A while back we chatted with Father Daniel Reehil, a one-time Wall Street banker-turned-priest (after a trip in 1998 to Medjugorje).
Father Reehil, who now hails from the Nashville diocese, is an exorcist, which in some ways is a natural fit, seeing the spiritual warfare he encountered while discerning and preparing for the priesthood, two incidents in particular.
The first, he said, was as he walked from Our Lady of Victory Church in Manhattan after a meeting with his spiritual director.
“There was this beautiful man staring at me,” he says. “I thought, this is weird. So I turned to walk towards my office and he runs up and grabs my arm.
“In New York, no guys do that. And he said, ‘Let’s get a drink,’ and I had chills go up and down my body. I said, ‘Get away from me,’ and I turned in the other direction and went toward my apartment because it was closer.
“I got to my apartment and I walked through the doors and closed the door and I looked back at him and he was just laughing at me.
“He leaves, and I run back to the church and I said [to the older priest who was counseling him], ‘Father, let me tell you what just happened. What do you think this is?’ and he said, ‘I told you, you’re going to have a target on your back so be careful.’ It was frightening, to be honest.”
Now head south to Florida.
“And few years later, I was down in Miami visiting an old banker friend and she set up a luncheon at this place that really isn’t appropriate for seminarians or priests. It’s the glitterati, the high-end wealthy people, bottle service on the beach, and I’m like, ‘Oh, I don’t know how I feel about this.'”
There were two women with Father Reehil and they “started looking at this guy across the other end of the deck.
“And they were saying, ‘Oh my goodness, that guy, he’s so handsome!’ And then they said, ‘Oh, he’s coming over here!’
“And I turned and looked and it’s him. It was the guy I’d seen outside the church in New York.
“And he walks up and looks at me and says, ‘What are you doing here? I thought you were going to become a priest.’ And he says, ‘This is my territory. You shouldn’t be here.’
A lesson there (as far as glitzy, glamorous places): “This is my territory.”
“Both girls were flipped out,” says Father Reehil. “They were visibly shaken.”
But, adds the priest, whose spiritual warfare training included a long stint in Omaha with the Intercessors of the Lamb, “The supernatural can’t really harm us — physically maybe, but not our souls. The real problem is the sin. Ninety-nine percent of the enemy’s tactic is to get us to sin.”
While that first brush with an actual entity “did frighten me quite a bit,” he says, now he seems quite undaunted, even in cases where he has seen phenomena such as levitation, “faces turn into animals,” and other bizarre manifestations during exorcism sessions.
That isn’t to say we should take evil lightly. To the contrary. “Be aware that there’s a spiritual element of warfare,” he says. “They attack in one way mocking you and in another to derail or intimidate you.”

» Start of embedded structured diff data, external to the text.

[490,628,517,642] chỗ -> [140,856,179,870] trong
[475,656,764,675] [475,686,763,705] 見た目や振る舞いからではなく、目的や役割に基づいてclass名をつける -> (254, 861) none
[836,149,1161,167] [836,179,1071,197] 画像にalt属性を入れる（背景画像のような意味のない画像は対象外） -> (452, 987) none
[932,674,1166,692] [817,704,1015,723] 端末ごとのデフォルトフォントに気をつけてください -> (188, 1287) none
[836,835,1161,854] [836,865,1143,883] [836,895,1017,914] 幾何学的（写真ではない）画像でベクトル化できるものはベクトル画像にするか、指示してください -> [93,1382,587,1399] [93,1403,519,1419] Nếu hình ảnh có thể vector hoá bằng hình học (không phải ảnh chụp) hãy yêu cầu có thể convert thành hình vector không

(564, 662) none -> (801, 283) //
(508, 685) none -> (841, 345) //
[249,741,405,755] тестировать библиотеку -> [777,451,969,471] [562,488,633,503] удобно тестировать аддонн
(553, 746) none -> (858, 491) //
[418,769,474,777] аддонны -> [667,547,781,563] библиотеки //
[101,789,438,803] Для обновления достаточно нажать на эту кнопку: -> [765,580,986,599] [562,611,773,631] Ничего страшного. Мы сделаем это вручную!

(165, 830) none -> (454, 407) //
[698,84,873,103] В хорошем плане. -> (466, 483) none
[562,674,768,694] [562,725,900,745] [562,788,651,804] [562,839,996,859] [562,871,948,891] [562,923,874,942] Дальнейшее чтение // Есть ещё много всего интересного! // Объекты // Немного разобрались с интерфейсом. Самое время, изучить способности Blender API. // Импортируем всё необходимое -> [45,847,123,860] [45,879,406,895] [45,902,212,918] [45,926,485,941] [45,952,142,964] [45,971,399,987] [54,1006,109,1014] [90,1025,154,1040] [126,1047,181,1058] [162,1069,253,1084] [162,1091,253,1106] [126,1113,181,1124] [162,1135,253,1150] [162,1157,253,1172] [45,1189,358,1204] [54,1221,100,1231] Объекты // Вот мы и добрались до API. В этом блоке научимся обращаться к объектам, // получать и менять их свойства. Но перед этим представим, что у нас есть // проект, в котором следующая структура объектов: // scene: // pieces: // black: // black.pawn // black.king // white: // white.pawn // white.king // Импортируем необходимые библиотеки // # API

While the number of exorcists is now on an upward course, with a good number speaking out publicly, a huge problem is that while priestly training is so steeped in philosophy and other forms of intellectualism that when it comes to dealing with the devil (a huge part of Christ’s ministry), “they don’t really teach it in seminary,” says Reehil. “If they do, it’s an elective.”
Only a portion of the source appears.